> Task material:
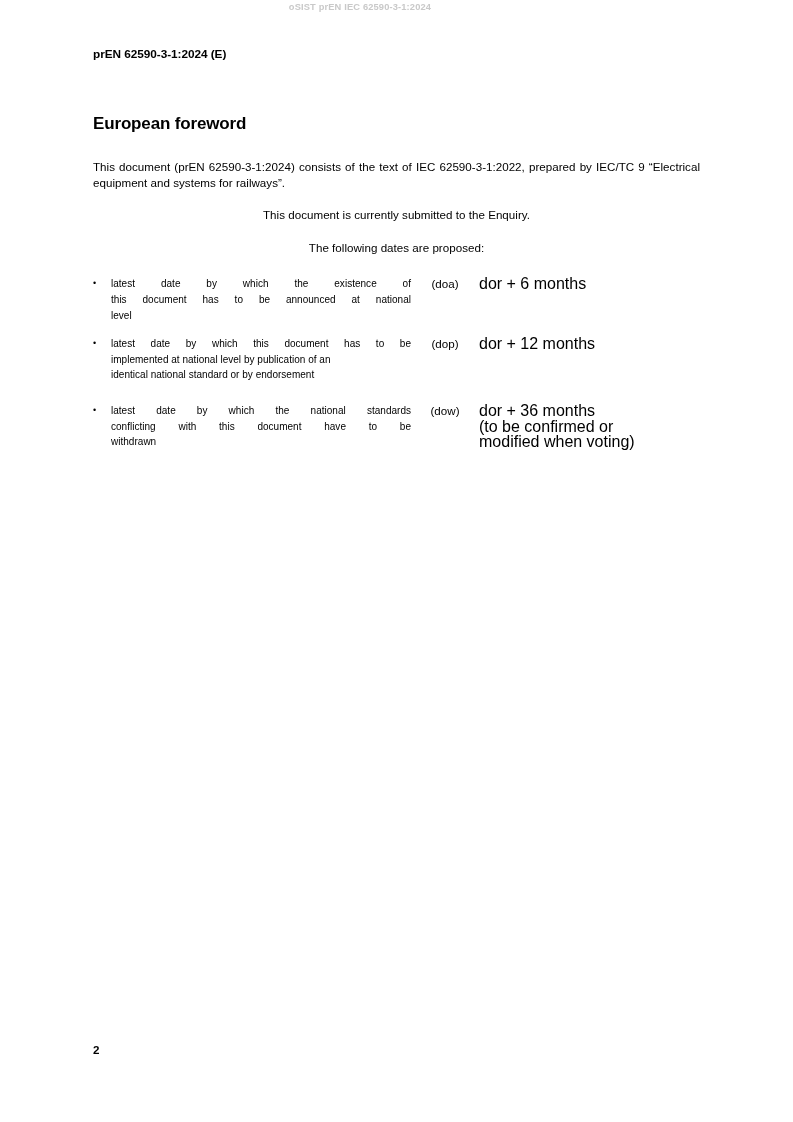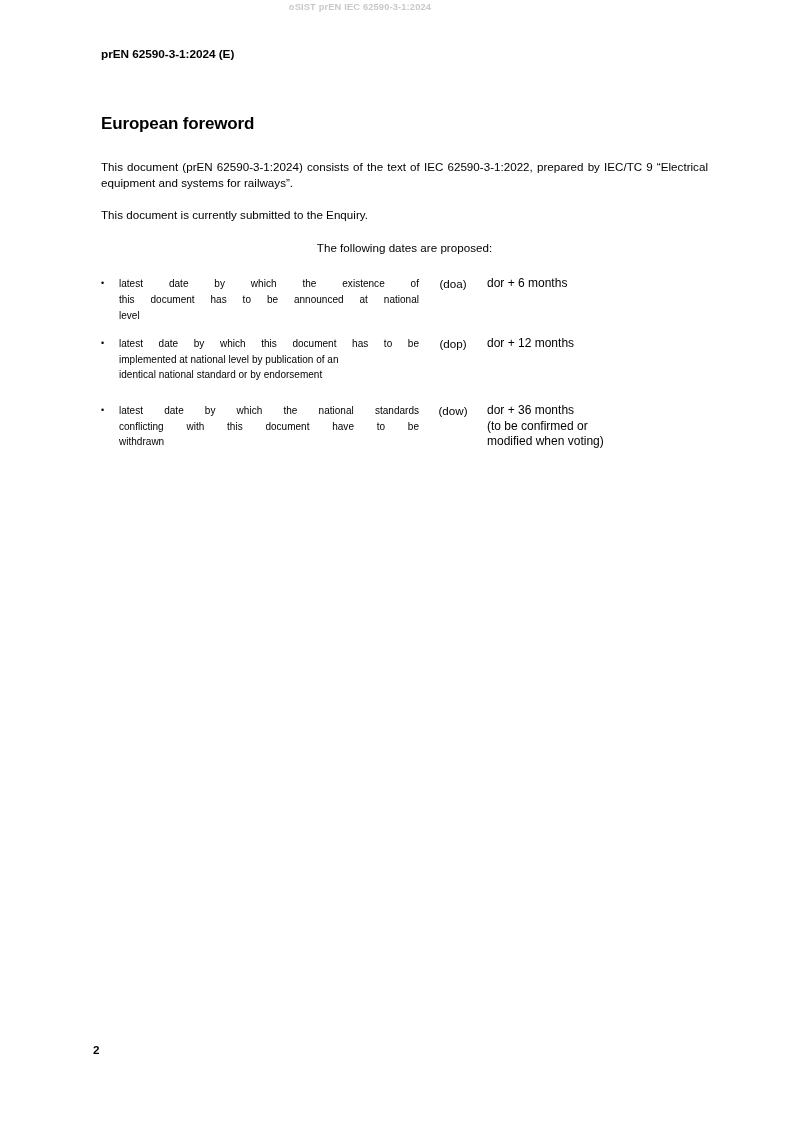--- a/index.html
+++ b/index.html
@@ -36,21 +36,20 @@
     line-height: 14px;
     white-space: nowrap;
   }
 
   
   .content {
     position: absolute;
     left: 93px;
     top: 0;
     width: 607px;
-    margin-left: 8px;
   }
 
   .doc-ref {
     margin: 0;
     padding-top: 47px;
     font-size: 11.8px;
     font-weight: 700;
     line-height: 15px;
     letter-spacing: -0.05px;
   }
@@ -65,21 +64,21 @@
   }
 
   .para {
     margin: 0;
     font-size: 11.6px;
     line-height: 15.6px;
     text-align: justify;
     letter-spacing: 0.02px;
   }
   .para.p1 { padding-top: 25px; }
-  .para.p2 { padding-top: 17px; text-align: left; }
+  .para.p2 { padding-top: 17px; text-align: center; }
   .para.p3 { padding-top: 17px; text-align: center; }
 
   
   .dates-list {
     padding-top: 21px;
   }
 
   .date-row {
     display: flex;
     align-items: flex-start;
@@ -126,21 +125,21 @@
     font-size: 11.6px;
     line-height: 15.6px;
     padding-left: 13px;
     box-sizing: border-box;
     white-space: nowrap;
     text-align: center;
   }
 
   .value-cell {
     flex: 1 1 auto;
-    font-size: 12px;
+    font-size: 16px;
     line-height: 15.6px;
     padding-left: 13px;
     box-sizing: border-box;
     white-space: nowrap;
   }
   .value-cell .vline { display: block; }
 
   
   .page-number {
     position: absolute;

> Task details: Only the lines containing "font" are needed; copy each of them from the data.

> Reply:
     font-size: 11.8px;
     font-weight: 700;
     font-size: 11.6px;
     font-size: 11.6px;
-    font-size: 12px;
+    font-size: 16px;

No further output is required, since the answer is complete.